> Work instructions:
Your copy should match the records exactly, except that it contains no pictures.

> Extracted records:
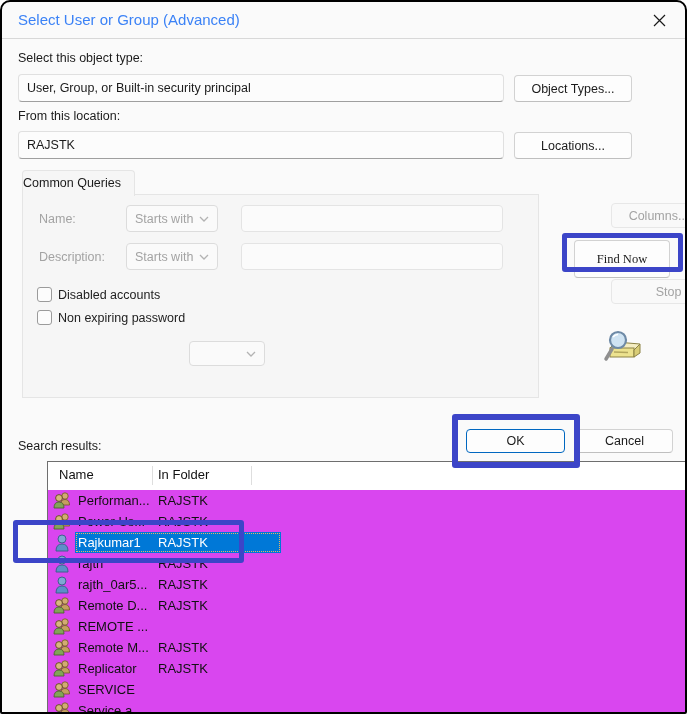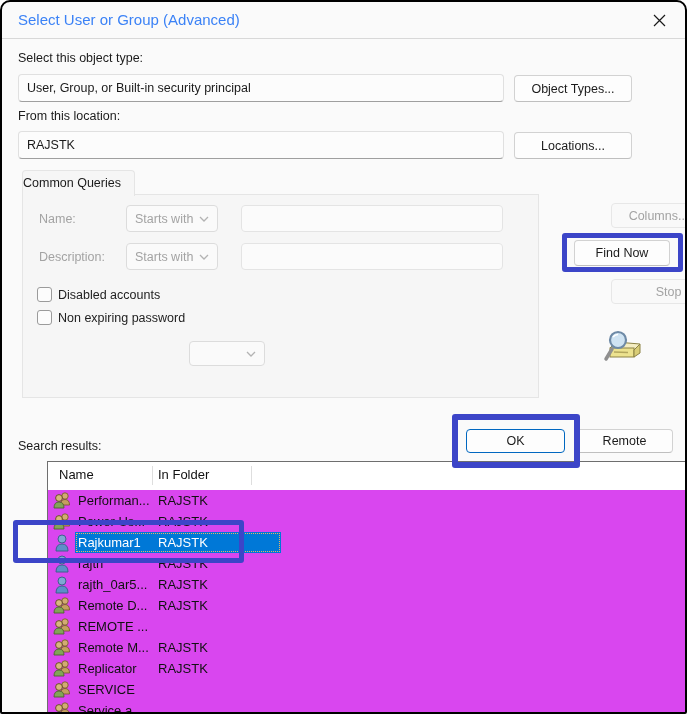--- a/index.html
+++ b/index.html
@@ -110,37 +110,37 @@
   <div class="cblbl" style="left:56px;top:308px;">Non expiring password</div>
 
   <div class="combo" style="left:187px;top:339px;width:76px;height:25px;">
     <span></span>
     <svg width="10" height="6" viewBox="0 0 10 6">
         <path d="M1 1 L5 5 L9 1" stroke="#b3b3b3" stroke-width="1.3" fill="none"></path>
       </svg>
   </div>
 
   <button class="btn dis" style="left:573px;top:201px;width:95px;height:25px;">Columns...</button>
-  <button class="btn" style="left:572px;top:238px;width:96px;height:26px;">Find Now</button>
+  <button class="btn" style="left:572px;top:238px;width:96px;height:38px;font-family:Liberation Serif, serif;">Find Now</button>
   <button class="btn dis" style="left:573px;top:277px;width:95px;height:25px;padding-left:20px;">Stop</button>
 
   <div style="position:absolute;left:600px;top:327px;width:40px;height:34px;">
     <svg width="40" height="34" viewBox="0 0 40 34">
       <polygon points="8,19 14,13 38,15 32,21" fill="#f4edc2" stroke="#8c8244" stroke-width="1"></polygon>
       <rect x="8" y="19" width="24" height="9" fill="#ece28f" stroke="#8c8244" stroke-width="1"></rect>
       <polygon points="32,21 38,15 38,24 32,28" fill="#d9cd77" stroke="#8c8244" stroke-width="1"></polygon>
       <line x1="12" y1="23" x2="26" y2="23.5" stroke="#b3a75e" stroke-width="1.5"></line>
       <line x1="10" y1="20" x2="4" y2="30" stroke="#8f8f8f" stroke-width="3.5" stroke-linecap="round"></line>
       <circle cx="16" cy="11" r="8" fill="#cfe3f2" stroke="#6e8aa6" stroke-width="2.2"></circle>
       <path d="M11 8 A6.5 6.5 0 0 1 16 5.5" stroke="#ffffff" stroke-width="1.6" fill="none"></path>
     </svg>
   </div>
 
   <button class="btn default" style="left:464px;top:427px;width:99px;height:24px;">OK</button>
-  <button class="btn" style="left:574px;top:427px;width:97px;height:24px;">Remote</button>
+  <button class="btn" style="left:574px;top:427px;width:97px;height:24px;">Cancel</button>
 
   <div class="lbl" style="left:16px;top:435px;">Search results:</div>
 
   <div class="list">
     <div class="lheader">
       <span class="h1">Name</span>
       <span class="h2">In Folder</span>
       <span class="hsep" style="left:104px;"></span>
       <span class="hsep" style="left:203px;"></span>
     </div>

> Finished task:
--- a/index.html
+++ b/index.html
@@ -110,37 +110,37 @@
   <div class="cblbl" style="left:56px;top:308px;">Non expiring password</div>
 
   <div class="combo" style="left:187px;top:339px;width:76px;height:25px;">
     <span></span>
     <svg width="10" height="6" viewBox="0 0 10 6">
         <path d="M1 1 L5 5 L9 1" stroke="#b3b3b3" stroke-width="1.3" fill="none"></path>
       </svg>
   </div>
 
   <button class="btn dis" style="left:573px;top:201px;width:95px;height:25px;">Columns...</button>
-  <button class="btn" style="left:572px;top:238px;width:96px;height:26px;">Find Now</button>
+  <button class="btn" style="left:572px;top:238px;width:96px;height:38px;font-family:Liberation Serif, serif;">Find Now</button>
   <button class="btn dis" style="left:573px;top:277px;width:95px;height:25px;padding-left:20px;">Stop</button>
 
   <div style="position:absolute;left:600px;top:327px;width:40px;height:34px;">
     <svg width="40" height="34" viewBox="0 0 40 34">
       <polygon points="8,19 14,13 38,15 32,21" fill="#f4edc2" stroke="#8c8244" stroke-width="1"></polygon>
       <rect x="8" y="19" width="24" height="9" fill="#ece28f" stroke="#8c8244" stroke-width="1"></rect>
       <polygon points="32,21 38,15 38,24 32,28" fill="#d9cd77" stroke="#8c8244" stroke-width="1"></polygon>
       <line x1="12" y1="23" x2="26" y2="23.5" stroke="#b3a75e" stroke-width="1.5"></line>
       <line x1="10" y1="20" x2="4" y2="30" stroke="#8f8f8f" stroke-width="3.5" stroke-linecap="round"></line>
       <circle cx="16" cy="11" r="8" fill="#cfe3f2" stroke="#6e8aa6" stroke-width="2.2"></circle>
       <path d="M11 8 A6.5 6.5 0 0 1 16 5.5" stroke="#ffffff" stroke-width="1.6" fill="none"></path>
     </svg>
   </div>
 
   <button class="btn default" style="left:464px;top:427px;width:99px;height:24px;">OK</button>
-  <button class="btn" style="left:574px;top:427px;width:97px;height:24px;">Remote</button>
+  <button class="btn" style="left:574px;top:427px;width:97px;height:24px;">Cancel</button>
 
   <div class="lbl" style="left:16px;top:435px;">Search results:</div>
 
   <div class="list">
     <div class="lheader">
       <span class="h1">Name</span>
       <span class="h2">In Folder</span>
       <span class="hsep" style="left:104px;"></span>
       <span class="hsep" style="left:203px;"></span>
     </div>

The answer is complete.